Meet a Researcher – Dr. Yueshu Li, Canadian Malting Barley Technical Centre
It’s no secret that the craft brewery scene is growing in Manitoba (and almost everywhere else in North America). With thirteen breweries opening their doors in the province since 2016, it’s safe to say Manitobans like their beer local!
With all the buzz surrounding the beer industry in Manitoba lately, even beer-enthusiasts are not aware of the unsuspecting malt house and brewery that sits in the Canadian Grain Commission building just south of the famous intersection of Portage and Main in downtown Winnipeg. This seemingly well-kept secret is better known as the Canadian Malting Barley Technical Centre (CMBTC) and the work that goes on behind their doors is second to none in North America.
The CMBTC is an independent, not-for-profit, applied research facility with state-of-the-art, pilot malting and brewing facilities. If you are involved in the agriculture industry in any way, you will know that there are so many moving parts which drive it. The organization works to provide technical support and market information to a variety of these stakeholders including barley breeders, farmers, seed companies, processors, exporters, maltsters and brewers. Each stakeholder plays an important, specific role in supplying high quality malting barley into the domestic and international marketplace. The agriculture industry needs organizations like the CMBTC that are knowledgeable about the value chain, where it starts, ends and everywhere in between.
Dr. Yueshu Li was the first employee with the CMBTC back in 2000. He was given the opportunity to set up the malting and brewing laboratories from scratch with the support of his colleagues, Micheal Brophy (Canadian Wheat Board) and Dr. Micheal Edney (Grain Research Lab). Yueshu now leads the research team at the organization as the Director of Malting and Brewing Operations. Amongst a long list of things, he steers all research initiatives and oversees the day-to-day operations of the malt plant and brewery to optimize the performance of new Canadian malting barley varieties and newly harvested crop. With over 25 years of experience in the malting industry, Yueshu knows his barley and beer! Over the years, Yueshu, alongside the CMBTC’s Managing Director, Peter Watts and their technical team have worked to establish an excellent reputation worldwide. Today, the organization is a well-recognized technical centre within the global malting and brewing industries.

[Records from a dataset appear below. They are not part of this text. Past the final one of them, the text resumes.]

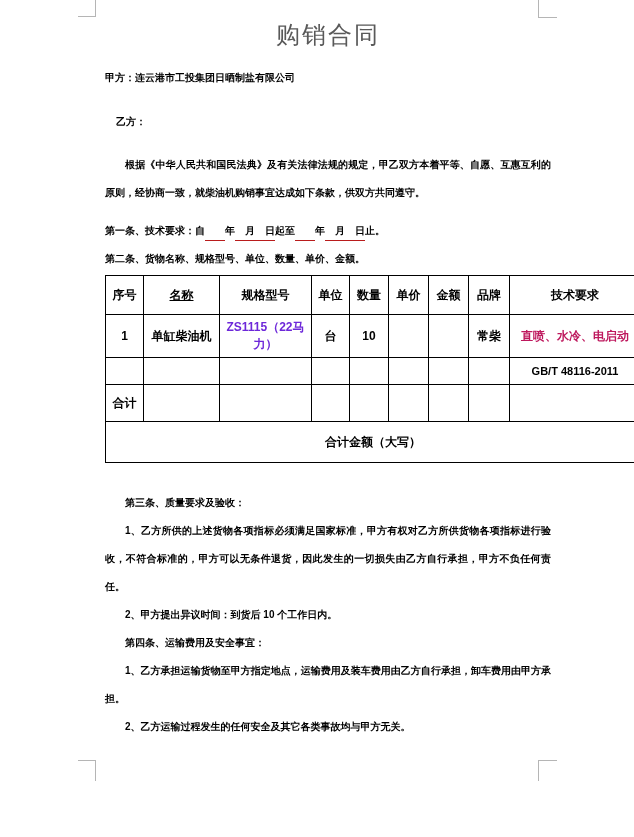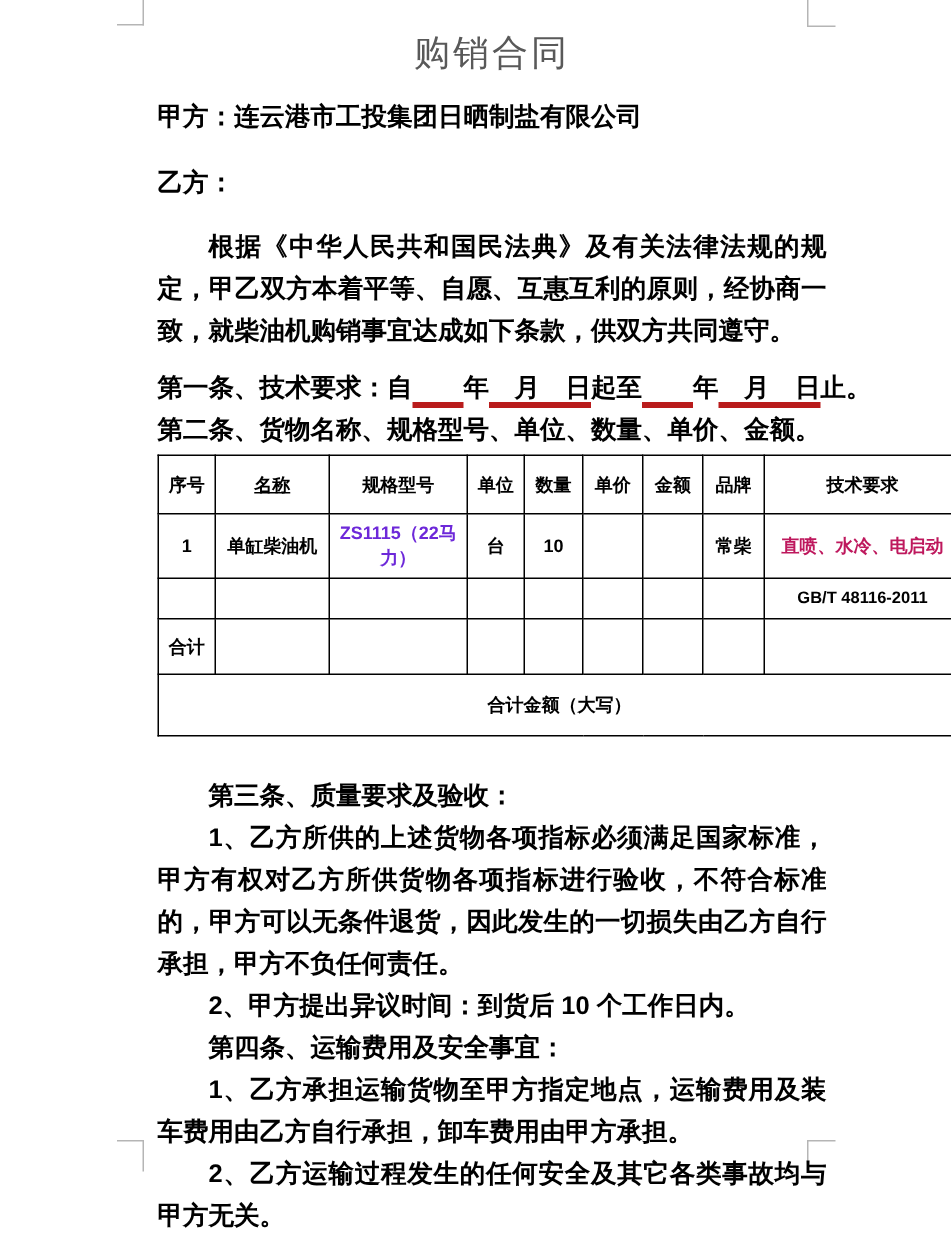"甲方：连云港市工投集团日晒制盐有限公司" p { font-size: 17px -> 10px }
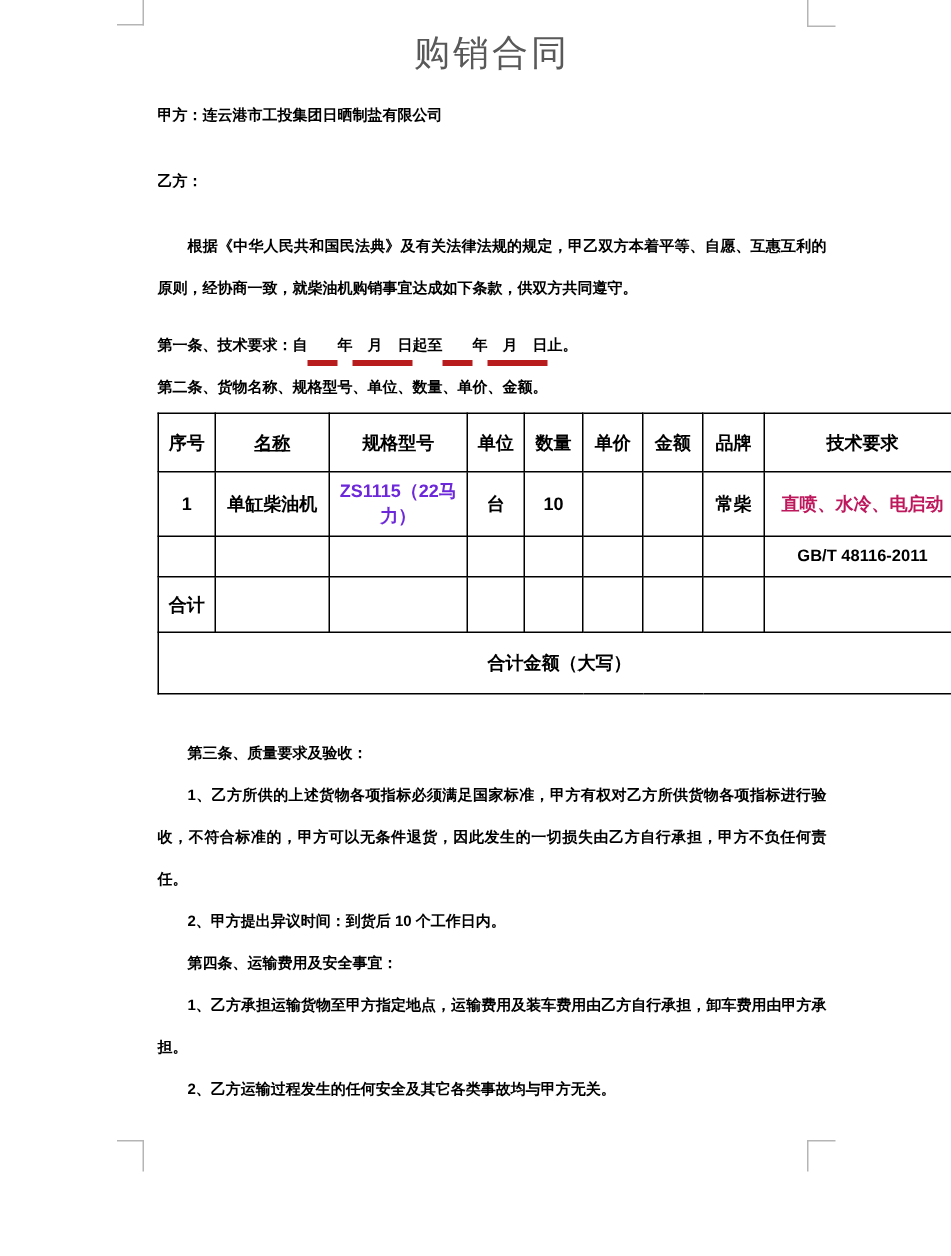"乙方：" .party-b { margin-left: none -> 11px }
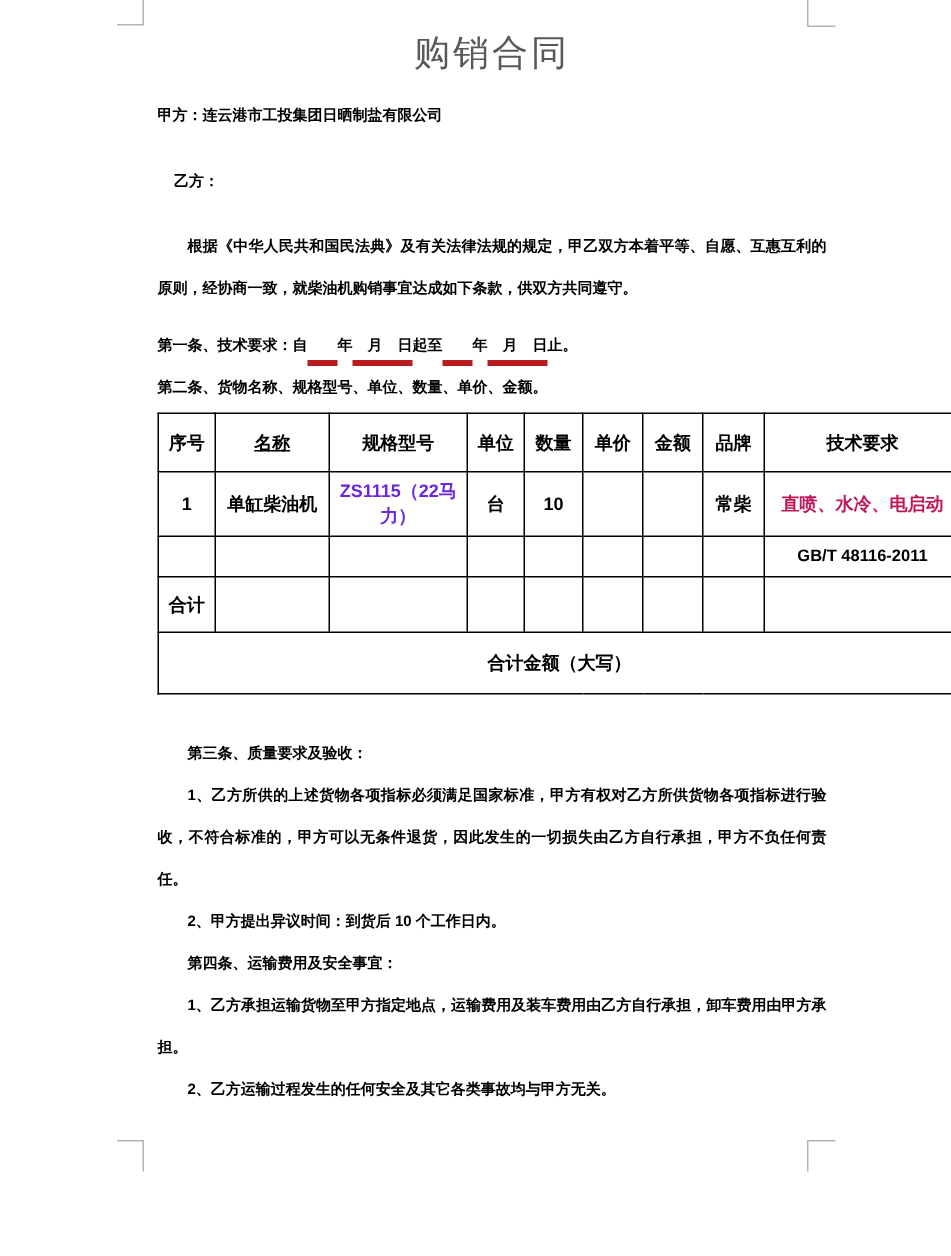"月 日" .blank { border-bottom: 4px solid #b91c1c -> 1px solid #b91c1c }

“The work [that we do] is being carried out with the context of ensuring that Canadian malting barley varieties are a good choice for malting and brewing companies who want to produce quality products. Canadian farmers produce some of the best malting barley [that has been] grown on vast, clean and fertile farmlands on the prairies, making Canada a reliable and a long-term malting barley provider,” Yueshu says. He emphasizes that the first step in producing quality malt and beer is finding the right barley varieties that will produce high quality grain.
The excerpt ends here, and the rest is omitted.